### Task details
Whenever a line of the listing contains the string "Your", return that line.

### Records to use
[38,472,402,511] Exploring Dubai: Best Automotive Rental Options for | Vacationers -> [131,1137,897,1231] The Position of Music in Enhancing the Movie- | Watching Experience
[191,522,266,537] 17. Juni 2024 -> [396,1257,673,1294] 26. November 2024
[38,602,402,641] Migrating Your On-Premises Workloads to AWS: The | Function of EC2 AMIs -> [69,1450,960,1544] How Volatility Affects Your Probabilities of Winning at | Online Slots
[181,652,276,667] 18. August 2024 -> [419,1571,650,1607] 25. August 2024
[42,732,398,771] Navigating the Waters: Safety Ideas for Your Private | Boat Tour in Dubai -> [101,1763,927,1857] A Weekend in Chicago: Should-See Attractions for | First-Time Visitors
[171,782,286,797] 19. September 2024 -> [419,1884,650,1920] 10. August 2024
...
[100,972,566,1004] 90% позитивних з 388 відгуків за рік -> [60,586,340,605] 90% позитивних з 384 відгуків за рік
---
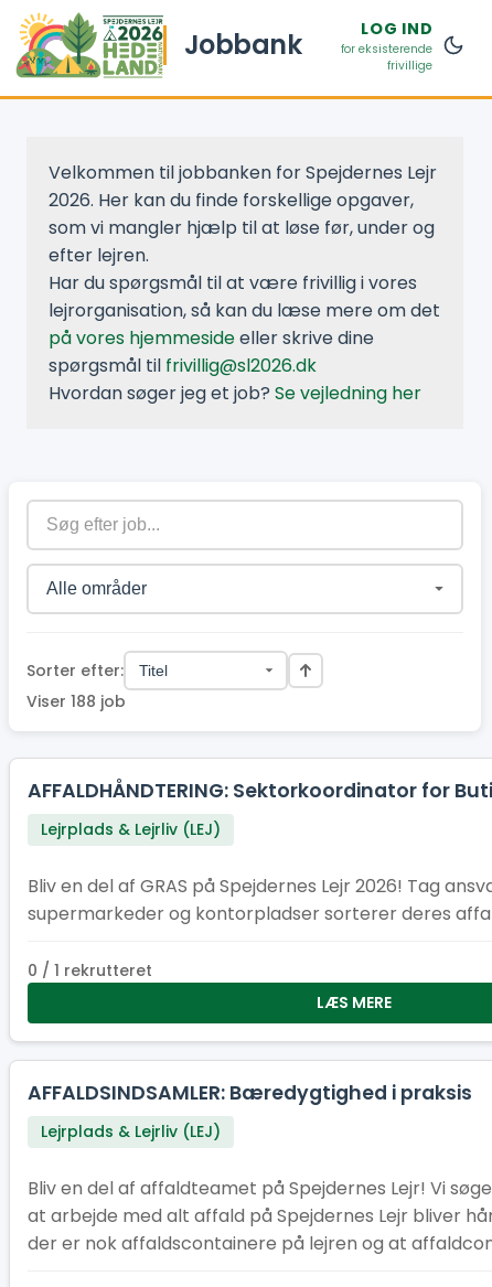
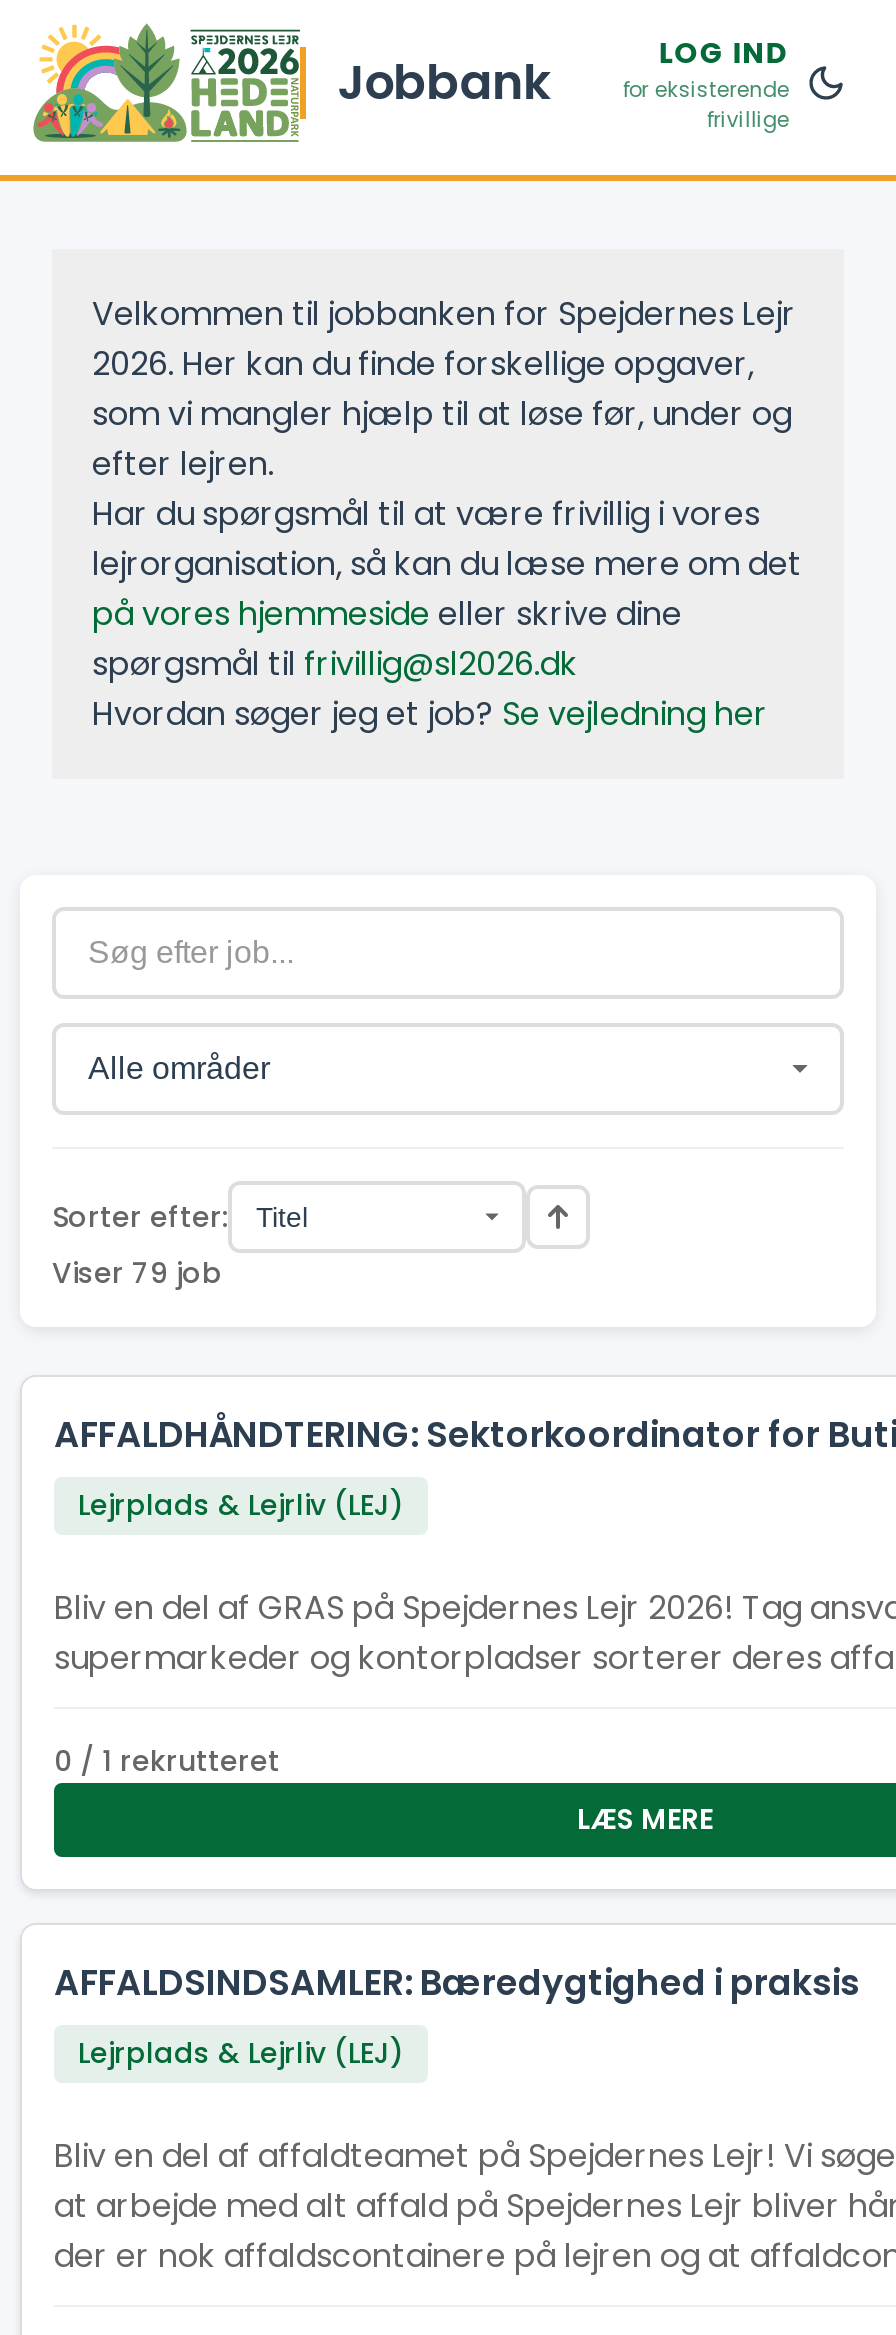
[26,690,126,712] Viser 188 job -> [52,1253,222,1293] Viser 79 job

### Result of the exercise
[38,602,402,641] Migrating Your On-Premises Workloads to AWS: The | Function of EC2 AMIs -> [69,1450,960,1544] How Volatility Affects Your Probabilities of Winning at | Online Slots
[42,732,398,771] Navigating the Waters: Safety Ideas for Your Private | Boat Tour in Dubai -> [101,1763,927,1857] A Weekend in Chicago: Should-See Attractions for | First-Time Visitors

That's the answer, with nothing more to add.